RECORDS FOR THIS TASK:

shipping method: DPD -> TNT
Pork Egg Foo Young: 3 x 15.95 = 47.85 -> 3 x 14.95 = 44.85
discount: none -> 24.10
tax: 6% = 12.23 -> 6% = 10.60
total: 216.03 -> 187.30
---
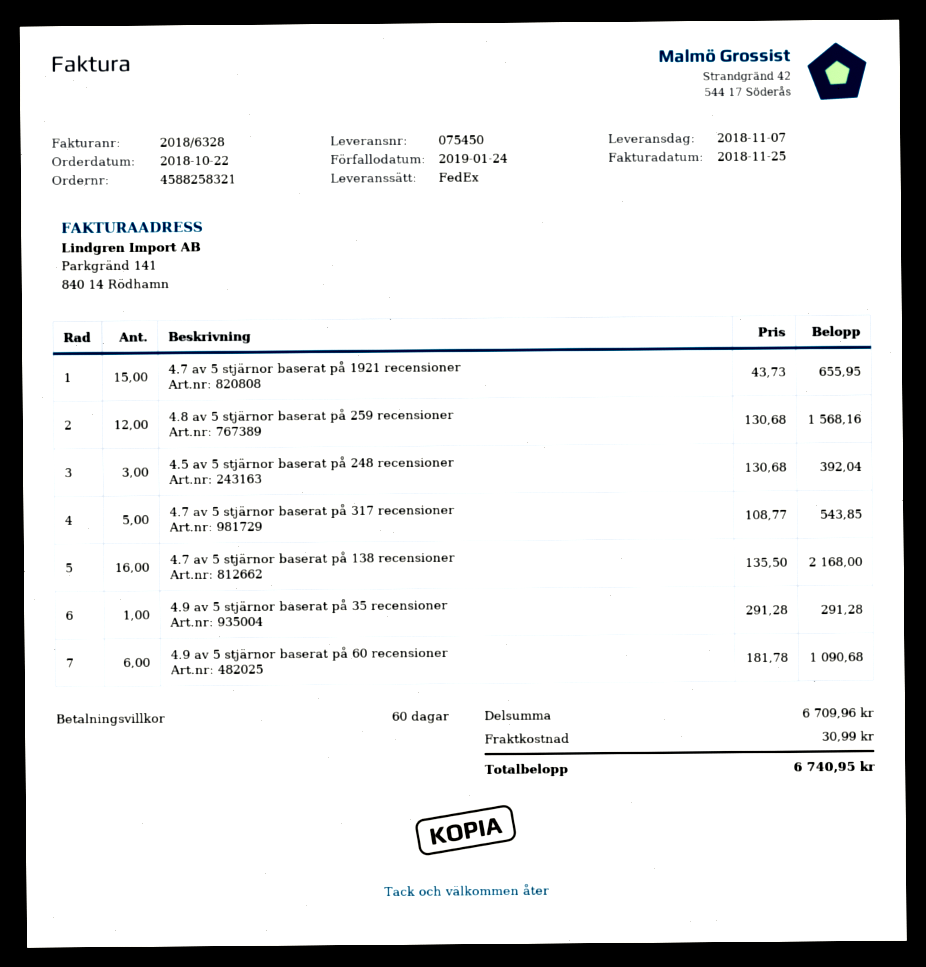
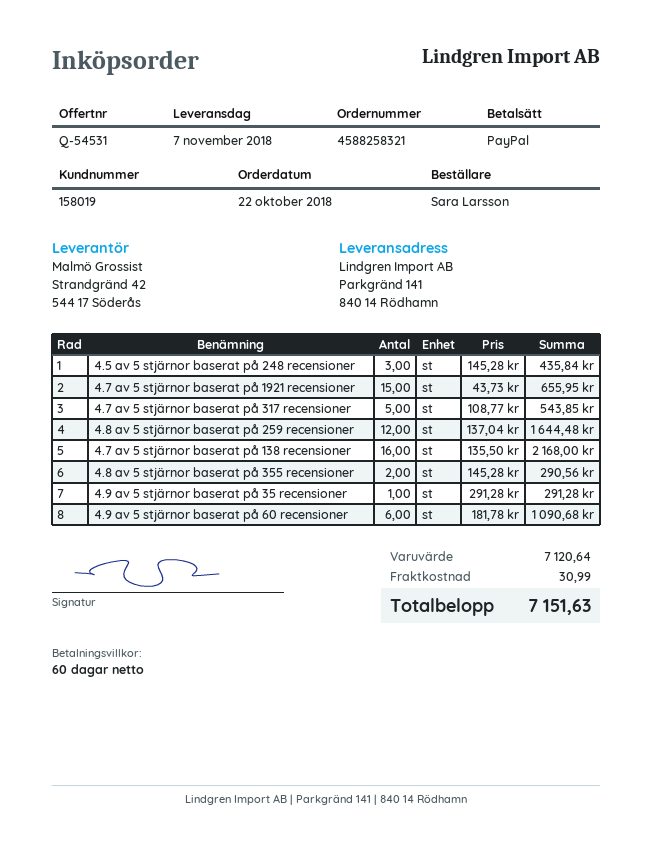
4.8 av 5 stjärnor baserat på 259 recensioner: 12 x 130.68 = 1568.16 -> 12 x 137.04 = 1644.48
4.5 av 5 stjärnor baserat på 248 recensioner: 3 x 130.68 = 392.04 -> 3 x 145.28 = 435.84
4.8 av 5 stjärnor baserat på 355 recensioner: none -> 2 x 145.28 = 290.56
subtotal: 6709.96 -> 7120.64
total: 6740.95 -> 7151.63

WHAT YOU NEED TO DO:
Starting at the line that has "4.8 av 5 stjärnor baserat på 259" in the records above, restate word for word every line until the one that has "total: 6740.95 -> 7151.63", and include that one as well.

REPLY:
4.8 av 5 stjärnor baserat på 259 recensioner: 12 x 130.68 = 1568.16 -> 12 x 137.04 = 1644.48
4.5 av 5 stjärnor baserat på 248 recensioner: 3 x 130.68 = 392.04 -> 3 x 145.28 = 435.84
4.8 av 5 stjärnor baserat på 355 recensioner: none -> 2 x 145.28 = 290.56
subtotal: 6709.96 -> 7120.64
total: 6740.95 -> 7151.63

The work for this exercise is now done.